Visiting the Maison de la Photographie earlier, it had struck me how the photographic history of Morocco was constructed not by Moroccans, but by European photographers (aristocrats and military men that arrived during the 19th Century colonial period).

They depicted Morocco using a photographic language of exoticism, orientalism, and, in most cases, a superiority-complex instilled within them by, among many things, their ability to relate to North Africans as mere subjects (to be photographed).

In their photographs these Europeans identified what it is that they found so alluring and mystifying about Morocco. Today, one could argue, the Marrakesh Medina is a zone that has been strategically maintained, in order to give the visitor precisely that—a sense of timeless exoticism, catering to the visitor’s yearning to travel back in time, away from the modern lives they feel they live, just like the “great” European explorers and photographers of yore.

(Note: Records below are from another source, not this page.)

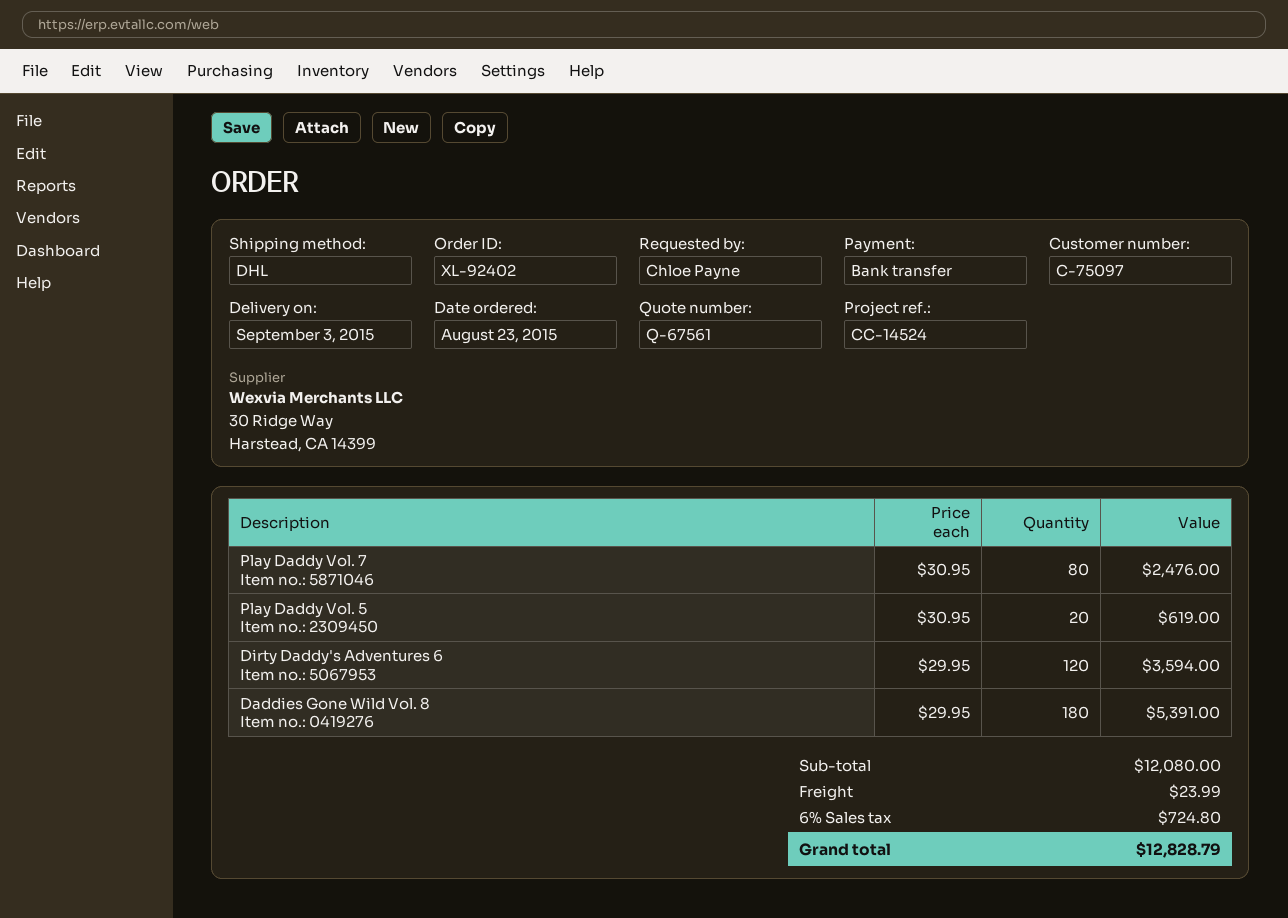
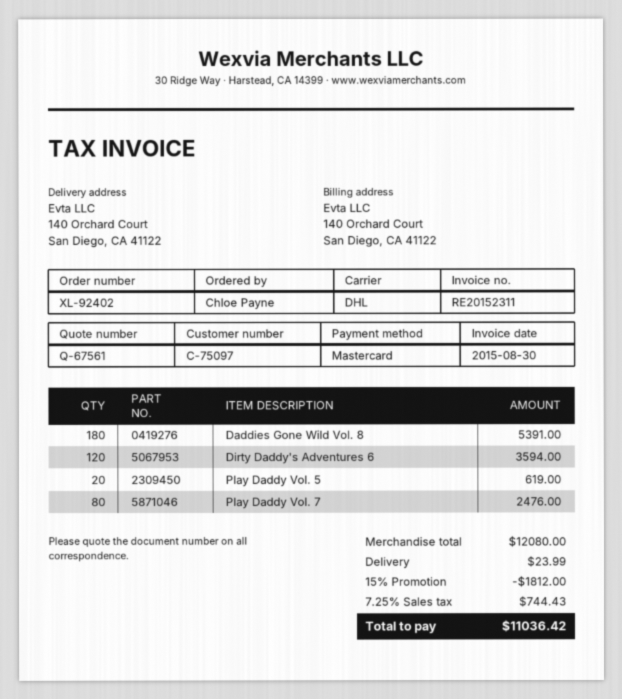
payment method: bank transfer -> Mastercard
discount: none -> 15% = 1812.00
tax: 6% = 724.80 -> 7.25% = 744.43
total: 12828.79 -> 11036.42

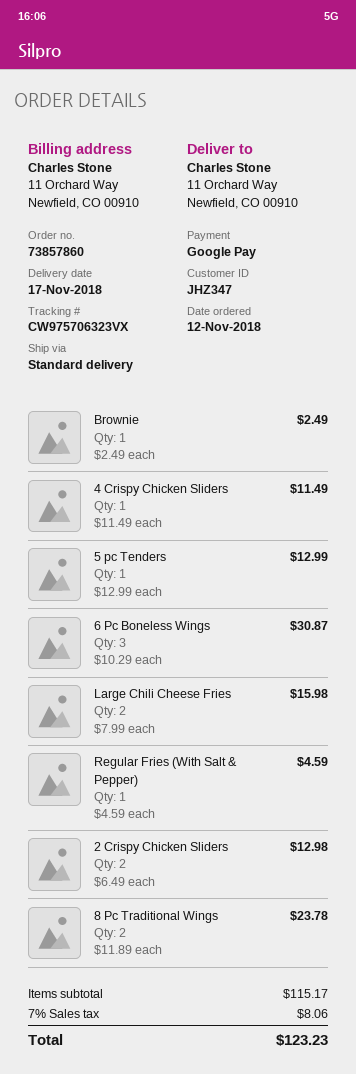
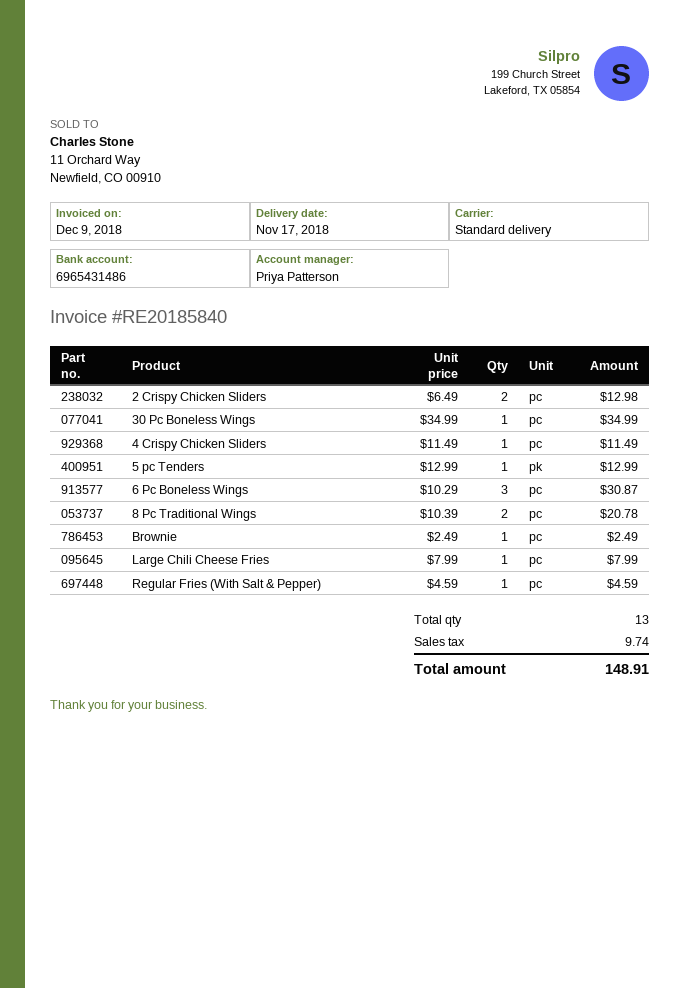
Large Chili Cheese Fries: 2 x 7.99 = 15.98 -> 1 x 7.99 = 7.99
8 Pc Traditional Wings: 2 x 11.89 = 23.78 -> 2 x 10.39 = 20.78
30 Pc Boneless Wings: none -> 1 x 34.99 = 34.99
tax: 8.06 -> 9.74
total: 123.23 -> 148.91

“You should go back that way, to the Medina,” urges the oldest and most aggressive-looking of the five.

On the one hand, allowing visitors to step outside this curated zone shatters their illusion, as they are confronted with the residential areas in which the locals retreat and live their lives as fathers and sons, mothers and daughters, attend the universities, work in the modern hospitals and office buildings and commute in luxury cars.

On the other hand, the visitor has historically proven to be scrupulously obsessed with photographing those elements of Morocco that adhere to (and conform) their preconceived sense of orientalist aesthetics. Perhaps a historically rooted aversion to being photographed by visitors has inspired this vanguard of young men, protecting the borders between the zones. We give you what you seek out there, but you stay out of who we really are in here!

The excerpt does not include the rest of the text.